In chapter 3 I shall explain how negative energy states can be created, but for now let's assume that some suitable exotic matter is available, and is stuffed into the throat of the wormhole. If it antigravitates powerfully enough it will stop the throat collapsing and allow light and perhaps even astronauts to pass through. The final form of the wormhole can then be represented as a flexible two-dimensional sheet, but this time the sheet is bent right round until the two ends come close together and then get connected through the wormhole. In this manner, points A and B that lie far apart in space - perhaps many light years – can be joined by a short wormhole, exactly as in Contact.

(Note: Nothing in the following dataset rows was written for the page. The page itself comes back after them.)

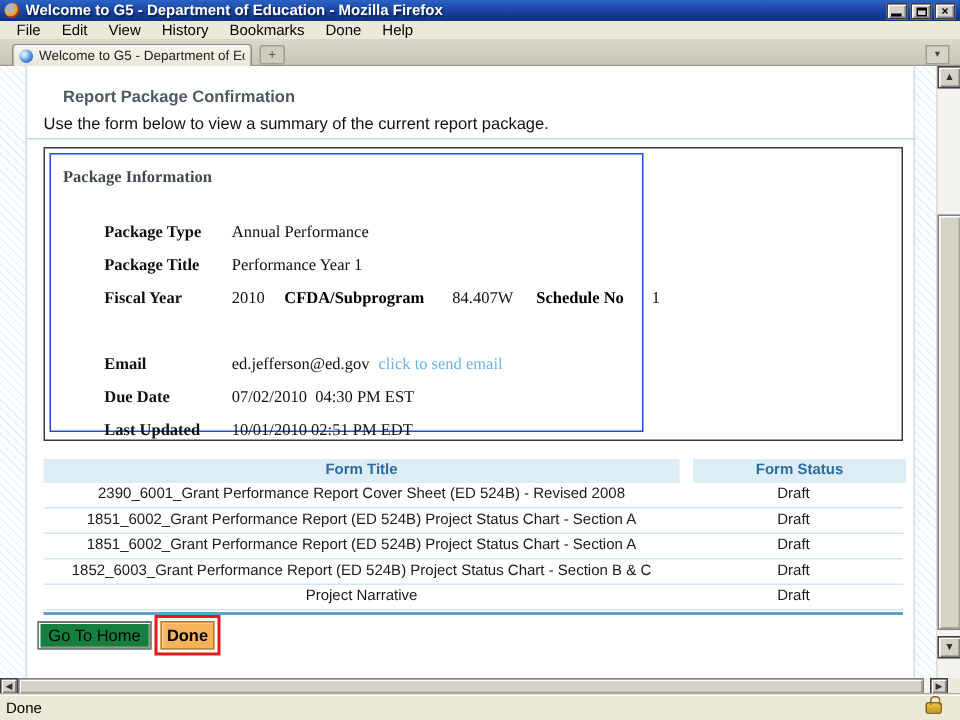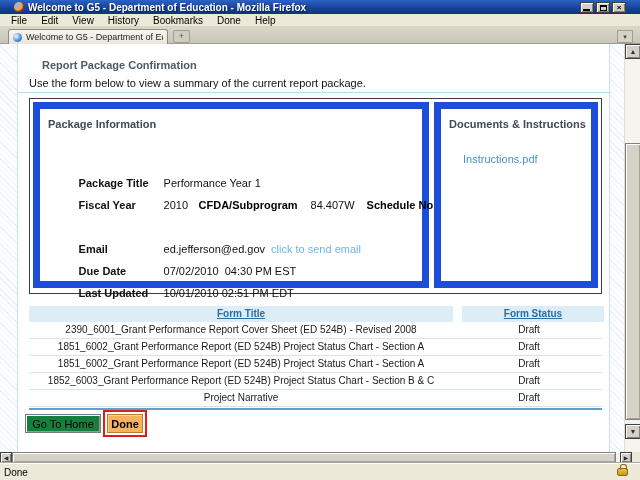--- a/index.html
+++ b/index.html
@@ -2,21 +2,21 @@
 <html><head>
 <meta charset="utf-8">
 <style>
   * { margin:0; padding:0; box-sizing:border-box; }
   html,body { width:640px; height:480px; overflow:hidden; }
   body { font-family:"Liberation Sans", sans-serif; position:relative; background:#ece9d8; }
 
   
   .titlebar { position:absolute; left:0; top:0; width:640px; height:14px;
     background:linear-gradient(180deg,#2b63c4 0%,#16409a 60%,#0f3382 100%);
-    display:flex; align-items:center; padding:0 14px; }
+    display:flex; align-items:center; padding:0 3px; }
   .ff-icon { width:10px; height:10px; border-radius:50%;
     background:radial-gradient(circle at 35% 35%, #ffd9 20%, #f5a23a 45%, #d85a12 90%);
     box-shadow:inset -1px -1px 0 #8a3405; margin-right:4px; flex:0 0 auto; }
   .title-text { color:#fff; font-size:10px; font-weight:bold; white-space:nowrap;
     text-shadow:1px 1px 1px #0a1f55; flex:1 1 auto; overflow:hidden; }
   .winbtn { width:14px; height:11px; background:#d4d0c8; border:1px solid #404040;
     box-shadow:inset 1px 1px 0 #fff, inset -1px -1px 0 #808080;
     margin-left:2px; position:relative; font-size:8px; line-height:9px; text-align:center;
     color:#000; flex:0 0 auto; }
   .glyph-min { position:absolute; left:2px; bottom:1px; width:7px; height:2px; background:#000; }
@@ -45,40 +45,40 @@
   .viewport { position:absolute; left:0; top:44px; width:640px; height:408px;
     background:repeating-linear-gradient(45deg,#fdfeff 0px,#fdfeff 3px,#e9f1fa 3px,#e9f1fa 4px); }
   .content-panel { position:absolute; left:17px; top:0; width:593px; height:408px; background:#fff;
     border-left:1px solid #cadef0; border-right:1px solid #cadef0; font-size:11px; color:#000; }
 
   .page-heading { position:absolute; left:24px; top:15px; font-weight:bold; font-size:11px; color:#4d5a66; }
   .page-intro { position:absolute; left:11px; top:33px; font-size:11px; color:#111; }
   .top-rule { position:absolute; left:0; top:48px; width:593px; height:1px; background:#b9d9ee; }
 
   .outer-box { position:absolute; left:11px; top:54px; width:573px; height:196px; border:1px solid #3c3c3c; background:#fff; }
-  .inner-box { position:absolute; border:7px solid #1d4ed8; background:#fff; }
+  .inner-box { position:absolute; border:1px solid #1d4ed8; background:#fff;font-family:Liberation Serif, serif; }
   .box-left  { left:3px; top:3px; width:396px; height:186px; }
   .box-right { left:404px; top:3px; width:164px; height:186px; }
 
   .box-title { position:absolute; left:8px; top:9px; font-weight:bold; font-size:11px; color:#3f4a55; }
   .pi-row { position:absolute; left:8px; width:384px; height:14px; white-space:pre; }
   .pi-label { display:inline-block; width:85px; font-weight:bold; color:#111; }
   .pi-value { color:#111; }
   .seg-v1 { display:inline-block; width:35px; }
   .seg-l2 { display:inline-block; width:112px; font-weight:bold; }
   .seg-v2 { display:inline-block; width:56px; }
   .seg-l3 { display:inline-block; width:77px; font-weight:bold; }
   .email-link { color:#6cb5e8; margin-left:6px; cursor:pointer; }
   .pdf-link { position:absolute; left:22px; top:44px; color:#4a90c6; cursor:pointer; }
 
   .table-header-cell { position:absolute; top:262px; height:16px; background:#dcedf7;
     font-size:10px; font-weight:bold; color:#2d6c9f; text-align:center; line-height:16px; }
   .th-title  { left:11px; width:424px; }
   .th-status { left:444px; width:142px;text-align:center; }
-  .th-link { text-decoration:underline; cursor:pointer; }
+  .th-link { cursor:pointer; }
 
   .rows-wrap { position:absolute; left:11px; top:278px; width:573px; }
   .form-row { height:17px; line-height:16px; border-bottom:1px solid #cfe6f4; font-size:10px; color:#1a1a1a; white-space:nowrap; }
   .fr-title  { display:inline-block; width:424px; text-align:center; vertical-align:top; }
   .fr-status { display:inline-block; width:146px; margin-left:3px; text-align:center; vertical-align:top; }
 
   .bottom-rule { position:absolute; left:11px; top:364px; width:573px; height:2px; background:#61a0cd; }
 
   .btn-home { position:absolute; left:7px; top:370px; width:76px; height:19px;
     background:#15803d; border:1px solid #7b7b7b;
@@ -157,20 +157,23 @@
 
     <div class="page-heading">Report Package Confirmation</div>
     <div class="page-intro">Use the form below to view a summary of the current report package.</div>
     <div class="top-rule"></div>
 
     <div class="outer-box">
 
       <div class="inner-box box-left">
         <div class="box-title">Package Information</div>
 
+        <div class="pi-row" style="top:34px;">
+          <span class="pi-label">Package Type</span><span class="pi-value">Annual Performance</span>
+        </div>
 
         <div class="pi-row" style="top:56px;">
           <span class="pi-label">Package Title</span><span class="pi-value">Performance Year 1</span>
         </div>
 
         <div class="pi-row" style="top:78px;">
           <span class="pi-label">Fiscal Year</span><span class="pi-value seg-v1">2010</span><span class="seg-l2">CFDA/Subprogram</span><span class="pi-value seg-v2">84.407W</span><span class="seg-l3">Schedule No</span><span class="pi-value">1</span>
         </div>
 
 
@@ -180,24 +183,20 @@
 
         <div class="pi-row" style="top:144px;">
           <span class="pi-label">Due Date</span><span class="pi-value">07/02/2010  04:30 PM EST</span>
         </div>
 
         <div class="pi-row" style="top:166px;">
           <span class="pi-label">Last Updated</span><span class="pi-value">10/01/2010 02:51 PM EDT</span>
         </div>
       </div>
 
-      <div class="inner-box box-right">
-        <div class="box-title">Documents &amp; Instructions</div>
-        <div class="pdf-link">Instructions.pdf</div>
-      </div>
     </div>
 
     <div class="table-header-cell th-title">
       <span class="th-link">Form Title</span>
     </div>
     <div class="table-header-cell th-status">
       <span class="th-link">Form Status</span>
     </div>
 
     <div class="rows-wrap">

Bending the sheet around in the manner shown seems like drastically curving a large portion of the universe until it is almost folded back on itself, a task that would tax even a supercivilization. In fact, the representation is misleading in this respect. It is true that gravity curves space, but the
folding-over curvature here is not a gravitational spacewarp. The act of folding the sheet, or even rolling it into a cylinder, does not affect the geometrical properties within the sheet itself.
To see this, imagine drawing geometrical figures on the sheet – triangles and circles, say. When the sheet is simply folded over, there is no stretching or shrinking. Nothing changes within the surface – all the angles remain the same, squares stay squares etc. Contrast this with trying to paste the sheet on to the surface of a sphere. In that case you
would have to stretch or crease the sheet, thereby altering angles, deforming squares, etc. (The reverse is also true; just think of the distortions involved with Mercator's projection of a map of the Earth.) Cylindrical surfaces have no intrinsic curvature, but spherical surfaces do. Similar statements can be made about their three-dimensional equivalents.
When it comes to the wormhole depicted here, there is no intrinsic curvature in the region of ordinary or ‘outer’ space between A and B. In spite of the bending back, the geometry there remains as it was – more or less flat – with points in space staying the same distance apart, angles unchanged, and so on. You would not know by inspecting the geometry of this ordinary region that there is a wormhole linking two widely separated places.
The research by Thorne and his colleagues didn't uncover
anything fundamentally wrong with the idea of a traversable wormhole, so long as some form of exotic matter could be deployed. And the matter needed was not too exotic – some known physical systems are believed actually to possess it, albeit in tiny amounts. This was a very significant discovery. It did not prove that traversable wormholes definitely could exist, but it didn't rule them out either.
Already that was exciting enough. More was to follow, though. Once the researchers digested the possibility of a wormhole in space, it dawned on them that if one were somehow made, it could also serve as a time machine As with a black hole, the gravitational field of a wormhole can act as a means to reach the future. However the wormhole can do more: it can also be used to go to the past. By passing through the wormhole from A to B, it is possible to go backwards in time. And by returning rapidly across ordinary space, you could get back to A before you left. At last physicists had found a plausible way to travel both back and forth in time. But how might a wormhole time machine be made?